THE PROBLEM:
Copy every line of the entries that includes the word "предлагает".

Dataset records
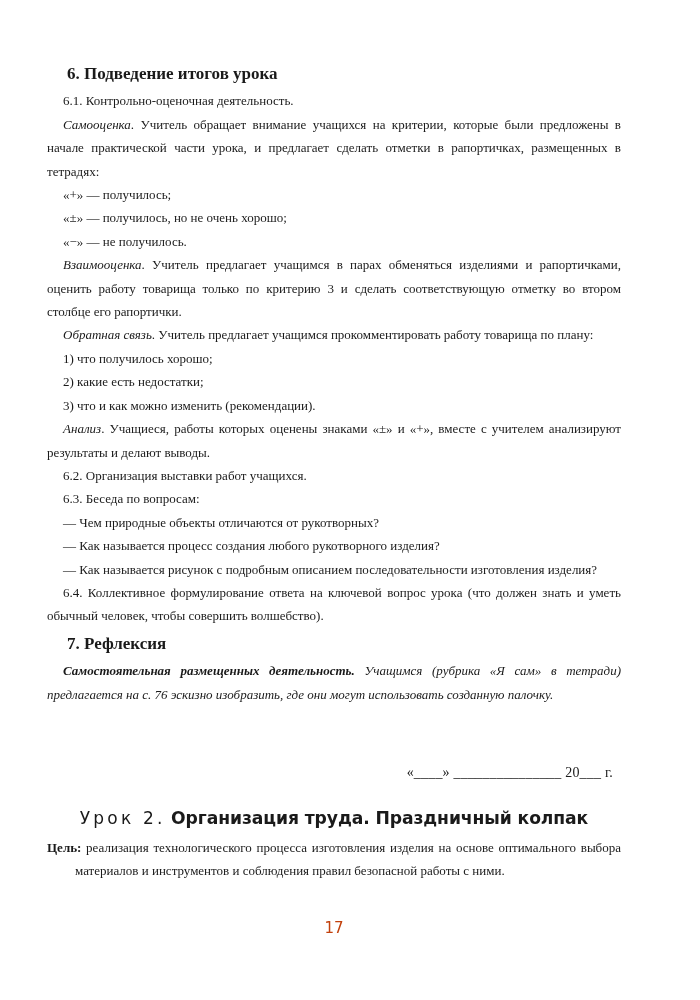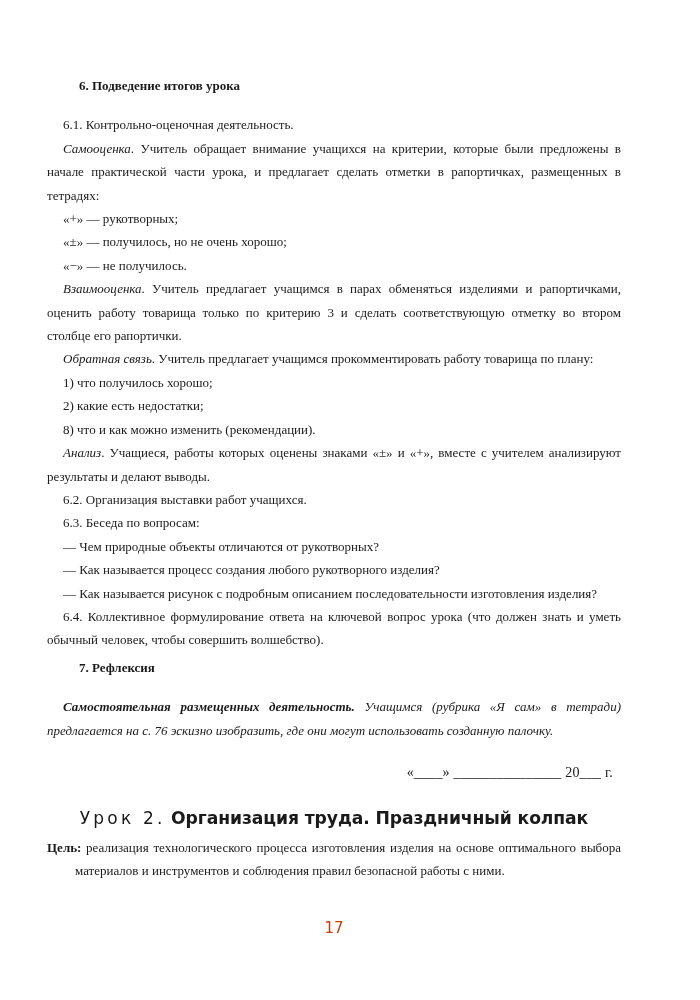--- a/index.html
+++ b/index.html
@@ -45,23 +45,23 @@
 
   .indent      { text-indent: 16px; }
 
   
   .item {
     text-indent: 16px;
   }
 
   .heading-num {
     font-weight: bold;
-    font-size: 13px;
+    font-size: 17px;
     line-height: 23.4px;
-    margin: 16px;
+    margin: 4px;
     text-indent: 16px;
     text-align: left;
   }
 
   .it   { font-style: italic; }
   .bd   { font-weight: bold; }
   .bdit { font-weight: bold; font-style: italic; }
 
   
   .date-line {
@@ -131,31 +131,31 @@
 <div class="page">
 
   <div class="body-text">
 
     <p class="heading-num">6. Подведение итогов урока</p>
 
     <p class="indent">6.1. Контрольно-оценочная деятельность.</p>
 
     <p class="indent"><span class="it">Самооценка</span><span>. Учитель обращает внимание учащихся на критерии, которые были предложены в начале практической части урока, и пред­лагает сделать отметки в рапортичках, размещенных в тетрадях:</span></p>
 
-    <p class="item">«+» — рукотворных;</p>
+    <p class="item">«+» — получилось;</p>
     <p class="item">«±» — получилось, но не очень хорошо;</p>
     <p class="item">«−» — не получилось.</p>
 
     <p class="indent"><span class="it">Взаимооценка</span><span>. Учитель предлагает учащимся в парах обменяться изделиями и рапортичками, оценить работу товарища только по кри­терию 3 и сделать соответствующую отметку во втором столбце его рапортички.</span></p>
 
     <p class="indent"><span class="it">Обратная связь</span><span>. Учитель предлагает учащимся прокомментировать работу товарища по плану:</span></p>
 
     <p class="item">1) что получилось хорошо;</p>
     <p class="item">2) какие есть недостатки;</p>
-    <p class="item">8) что и как можно изменить (рекомендации).</p>
+    <p class="item">3) что и как можно изменить (рекомендации).</p>
 
     <p class="indent"><span class="it">Анализ</span><span>. Учащиеся, работы которых оценены знаками «±» и «+», вме­сте с учителем анализируют результаты и делают выводы.</span></p>
 
     <p class="indent">6.2. Организация выставки работ учащихся.</p>
 
     <p class="indent">6.3. Беседа по вопросам:</p>
 
     <p class="item">— Чем природные объекты отличаются от рукотворных?</p>
     <p class="item">— Как называется процесс создания любого рукотворного изделия?</p>
     <p class="item">— Как называется рисунок с подробным описанием последователь­ности изготовления изделия?</p>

THE COMPLETED TASK:
     <p class="indent"><span class="it">Взаимооценка</span><span>. Учитель предлагает учащимся в парах обменяться изделиями и рапортичками, оценить работу товарища только по кри­терию 3 и сделать соответствующую отметку во втором столбце его рапортички.</span></p>
     <p class="indent"><span class="it">Обратная связь</span><span>. Учитель предлагает учащимся прокомментировать работу товарища по плану:</span></p>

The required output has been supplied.